Problem details:
The answer must be a word-for-word copy of the records below, with every picture left out.

Web page revision data
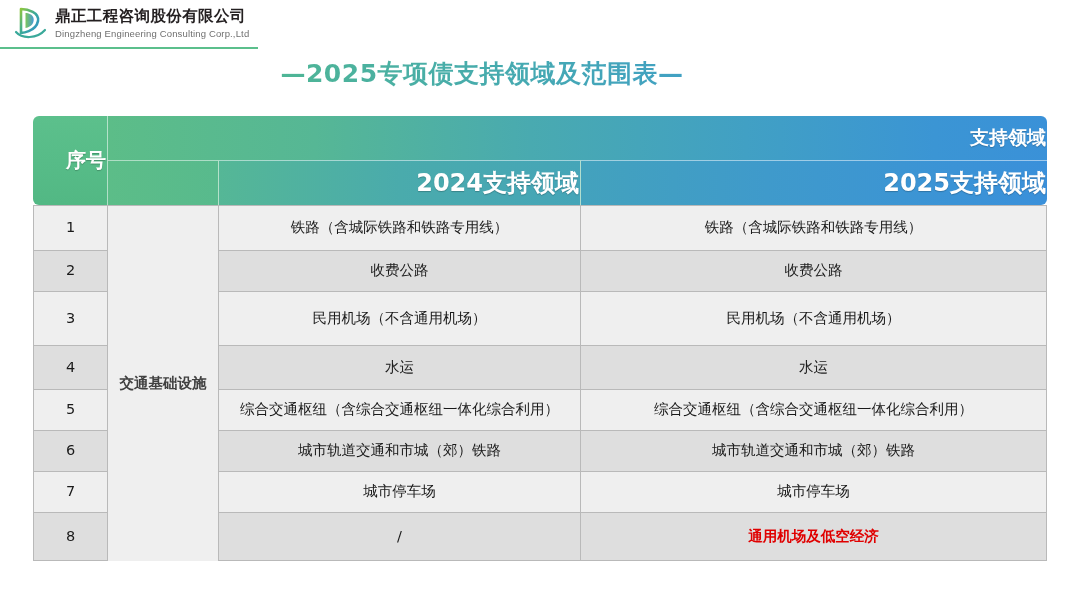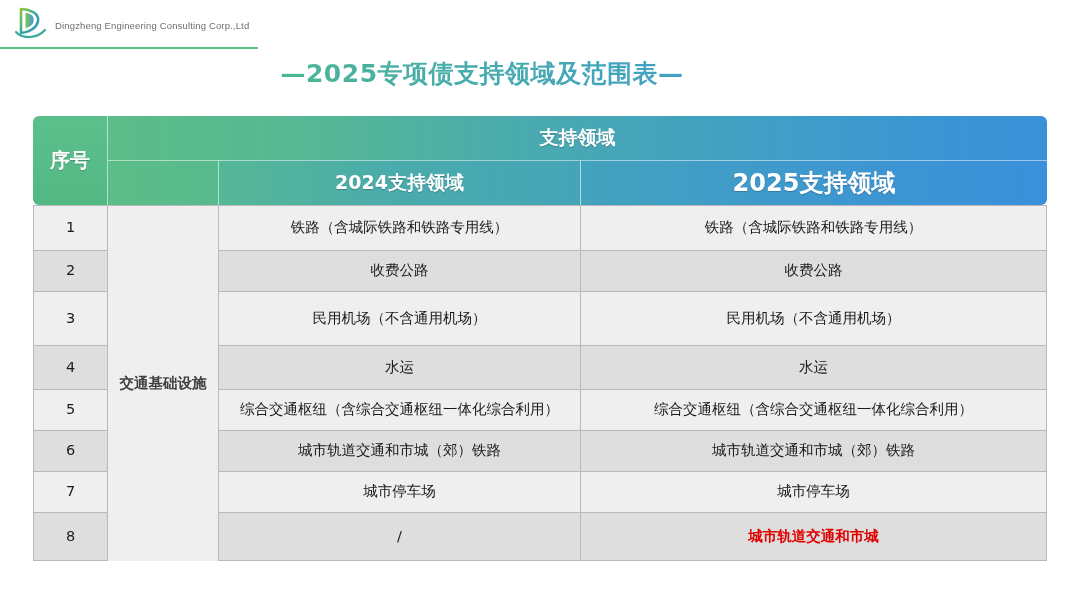--- a/index.html
+++ b/index.html
@@ -55,42 +55,42 @@
     position:absolute;left:33px;top:116px;width:1014px;
   }
   table.mainTable{
     border-collapse:separate;border-spacing:0;
     width:1014px;table-layout:fixed;
     font-family:"DejaVu Sans","Liberation Sans",sans-serif;
   }
 
   
   .hd{
-    color:#ffffff;font-weight:bold;text-align:center;vertical-align:middle;
+    color:#ffffff;font-weight:bold;text-align:right;vertical-align:middle;
     text-shadow:0 1px 1px rgba(0,0,0,0.22);
     border:none;
   }
   .hd-seq{
     font-size:20px;
     background:linear-gradient(180deg,#5cc08c 0%,#52b884 100%);
     border-top-left-radius:6px;
     border-right:1px solid rgba(255,255,255,0.55);
   }
   .hd-top{
     font-size:19px;height:42px;
     background:linear-gradient(90deg,#5cbd88 0%,#56b795 22%,#49aab0 45%,#41a0c4 68%,#3b95d4 88%,#3a91d8 100%);
     border-top-right-radius:6px;
   }
   .hd-blank{
     background:linear-gradient(90deg,#5cbd88 0%,#58ba8d 100%);
     border-right:1px solid rgba(255,255,255,0.55);
     border-top:1px solid rgba(255,255,255,0.5);
   }
   .hd-2024{
-    font-size:19px;height:42px;
+    font-size:24px;height:42px;
     background:linear-gradient(90deg,#55b795 0%,#4aab ad 40%,#46a7b5 60%,#43a3bb 100%);
     background:linear-gradient(90deg,#55b796 0%,#4aabac 50%,#45a5b8 100%);
     border-right:1px solid rgba(255,255,255,0.55);
     border-top:1px solid rgba(255,255,255,0.5);
   }
   .hd-2025{
     font-size:24px;height:42px;
     background:linear-gradient(90deg,#43a2bd 0%,#3f9acb 40%,#3b93d6 80%,#3a90da 100%);
     border-top:1px solid rgba(255,255,255,0.5);
     border-bottom-right-radius:6px;
@@ -134,20 +134,21 @@
             <stop offset="0%" stop-color="#6fbf4a"></stop>
             <stop offset="100%" stop-color="#2f8fd0"></stop>
           </linearGradient>
         </defs>
         <path d="M7 3 L7 27 C7 27 22 26 24 15 C25.6 6.4 14 3 7 3 Z" fill="none" stroke="url(#gA)" stroke-width="2.6" stroke-linejoin="round"></path>
         <path d="M11.5 7 L11.5 22 C18 21 20.5 16 19.5 12 C18.6 8.4 14.6 7.1 11.5 7 Z" fill="url(#gB)" opacity="0.9"></path>
         <path d="M2 26 C8 33 23 33 31 24" fill="none" stroke="#3aa99a" stroke-width="2.2" stroke-linecap="round"></path>
       </svg>
     </div>
     <div class="brand-text">
+      <div class="brand-cn">鼎正工程咨询股份有限公司</div>
       <div class="brand-en">Dingzheng Engineering Consulting Corp.,Ltd</div>
     </div>
   </div>
 </div>
 <div class="brand-rule"></div>
 
 <div class="doc-title">—2025专项债支持领域及范围表—</div>
 
 <div class="tbl-wrap">
   <table class="mainTable">
@@ -201,17 +202,17 @@
           <td class="cell">城市轨道交通和市城（郊）铁路</td>
         </tr>
         <tr class="odd" style="height: 41px;">
           <td class="cell first">7</td>
           <td class="cell">城市停车场</td>
           <td class="cell">城市停车场</td>
         </tr>
         <tr class="even lastrow" style="height: 48px;">
           <td class="cell first">8</td>
           <td class="cell">/</td>
-          <td class="cell highlight">城市轨道交通和市城</td>
+          <td class="cell highlight">通用机场及低空经济</td>
         </tr>
       </tbody>
   </table>
 </div>
 
 </body></html>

Task response:
--- a/index.html
+++ b/index.html
@@ -55,42 +55,42 @@
     position:absolute;left:33px;top:116px;width:1014px;
   }
   table.mainTable{
     border-collapse:separate;border-spacing:0;
     width:1014px;table-layout:fixed;
     font-family:"DejaVu Sans","Liberation Sans",sans-serif;
   }
 
   
   .hd{
-    color:#ffffff;font-weight:bold;text-align:center;vertical-align:middle;
+    color:#ffffff;font-weight:bold;text-align:right;vertical-align:middle;
     text-shadow:0 1px 1px rgba(0,0,0,0.22);
     border:none;
   }
   .hd-seq{
     font-size:20px;
     background:linear-gradient(180deg,#5cc08c 0%,#52b884 100%);
     border-top-left-radius:6px;
     border-right:1px solid rgba(255,255,255,0.55);
   }
   .hd-top{
     font-size:19px;height:42px;
     background:linear-gradient(90deg,#5cbd88 0%,#56b795 22%,#49aab0 45%,#41a0c4 68%,#3b95d4 88%,#3a91d8 100%);
     border-top-right-radius:6px;
   }
   .hd-blank{
     background:linear-gradient(90deg,#5cbd88 0%,#58ba8d 100%);
     border-right:1px solid rgba(255,255,255,0.55);
     border-top:1px solid rgba(255,255,255,0.5);
   }
   .hd-2024{
-    font-size:19px;height:42px;
+    font-size:24px;height:42px;
     background:linear-gradient(90deg,#55b795 0%,#4aab ad 40%,#46a7b5 60%,#43a3bb 100%);
     background:linear-gradient(90deg,#55b796 0%,#4aabac 50%,#45a5b8 100%);
     border-right:1px solid rgba(255,255,255,0.55);
     border-top:1px solid rgba(255,255,255,0.5);
   }
   .hd-2025{
     font-size:24px;height:42px;
     background:linear-gradient(90deg,#43a2bd 0%,#3f9acb 40%,#3b93d6 80%,#3a90da 100%);
     border-top:1px solid rgba(255,255,255,0.5);
     border-bottom-right-radius:6px;
@@ -134,20 +134,21 @@
             <stop offset="0%" stop-color="#6fbf4a"></stop>
             <stop offset="100%" stop-color="#2f8fd0"></stop>
           </linearGradient>
         </defs>
         <path d="M7 3 L7 27 C7 27 22 26 24 15 C25.6 6.4 14 3 7 3 Z" fill="none" stroke="url(#gA)" stroke-width="2.6" stroke-linejoin="round"></path>
         <path d="M11.5 7 L11.5 22 C18 21 20.5 16 19.5 12 C18.6 8.4 14.6 7.1 11.5 7 Z" fill="url(#gB)" opacity="0.9"></path>
         <path d="M2 26 C8 33 23 33 31 24" fill="none" stroke="#3aa99a" stroke-width="2.2" stroke-linecap="round"></path>
       </svg>
     </div>
     <div class="brand-text">
+      <div class="brand-cn">鼎正工程咨询股份有限公司</div>
       <div class="brand-en">Dingzheng Engineering Consulting Corp.,Ltd</div>
     </div>
   </div>
 </div>
 <div class="brand-rule"></div>
 
 <div class="doc-title">—2025专项债支持领域及范围表—</div>
 
 <div class="tbl-wrap">
   <table class="mainTable">
@@ -201,17 +202,17 @@
           <td class="cell">城市轨道交通和市城（郊）铁路</td>
         </tr>
         <tr class="odd" style="height: 41px;">
           <td class="cell first">7</td>
           <td class="cell">城市停车场</td>
           <td class="cell">城市停车场</td>
         </tr>
         <tr class="even lastrow" style="height: 48px;">
           <td class="cell first">8</td>
           <td class="cell">/</td>
-          <td class="cell highlight">城市轨道交通和市城</td>
+          <td class="cell highlight">通用机场及低空经济</td>
         </tr>
       </tbody>
   </table>
 </div>
 
 </body></html>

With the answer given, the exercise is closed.